Il ne s’agit pas en effet de supprimer définitivement et subitement l’outil numérique, pour ne pas créer une frustration chez l’enfant , ici, le risque serait qu’il se braque et qu’il devienne violent de par le manque qu’il ressentirait.
Pour certaines personnes, il suffira d’une prise de conscience et d’efforts en autonomie pour se détacher de la cyberdépendance. Pour d’autres, il faudra un véritable traitement et suivi psychologique. Il est conseillé d’observer et ensuite d’agir.

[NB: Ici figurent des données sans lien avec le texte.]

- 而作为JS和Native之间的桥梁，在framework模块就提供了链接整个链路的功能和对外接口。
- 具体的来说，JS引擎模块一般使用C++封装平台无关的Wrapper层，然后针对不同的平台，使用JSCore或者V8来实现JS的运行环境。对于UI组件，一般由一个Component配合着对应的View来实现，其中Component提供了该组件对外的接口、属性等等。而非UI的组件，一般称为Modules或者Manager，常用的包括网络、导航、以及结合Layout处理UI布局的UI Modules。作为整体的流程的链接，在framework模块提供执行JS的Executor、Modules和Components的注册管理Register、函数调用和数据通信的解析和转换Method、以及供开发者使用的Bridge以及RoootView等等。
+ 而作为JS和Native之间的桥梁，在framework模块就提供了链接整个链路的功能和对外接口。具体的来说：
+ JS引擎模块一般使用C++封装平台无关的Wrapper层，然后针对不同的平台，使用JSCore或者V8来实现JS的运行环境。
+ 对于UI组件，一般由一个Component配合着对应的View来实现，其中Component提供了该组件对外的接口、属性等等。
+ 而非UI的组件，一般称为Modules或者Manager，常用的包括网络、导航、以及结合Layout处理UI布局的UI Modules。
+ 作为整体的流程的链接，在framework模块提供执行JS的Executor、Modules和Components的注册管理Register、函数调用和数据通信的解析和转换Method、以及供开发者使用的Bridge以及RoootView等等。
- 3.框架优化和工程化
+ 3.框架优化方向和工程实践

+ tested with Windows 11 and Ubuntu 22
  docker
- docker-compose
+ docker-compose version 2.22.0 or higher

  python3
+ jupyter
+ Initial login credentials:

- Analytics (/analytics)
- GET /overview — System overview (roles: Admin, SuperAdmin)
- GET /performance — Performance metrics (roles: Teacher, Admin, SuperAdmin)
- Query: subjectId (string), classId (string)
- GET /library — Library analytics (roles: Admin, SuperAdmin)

Cependant, la prise en charge sera différente en fonction de la motivation, de l’intensité du problème et de la personnalité de chaque individu.
Il existe des psychothérapeutes spécialisés en dépendance, des thérapies comportementales, cognitives et familiales sont également proposées, ainsi que des groupes de soutien, pour que le jeune ne soit pas isolé pendant son sevrage et pour qu’elle ait la possibilité de communiquer avec d’autres personnes que ses parents.
Il existe également des centres de réadaptation en dépendance.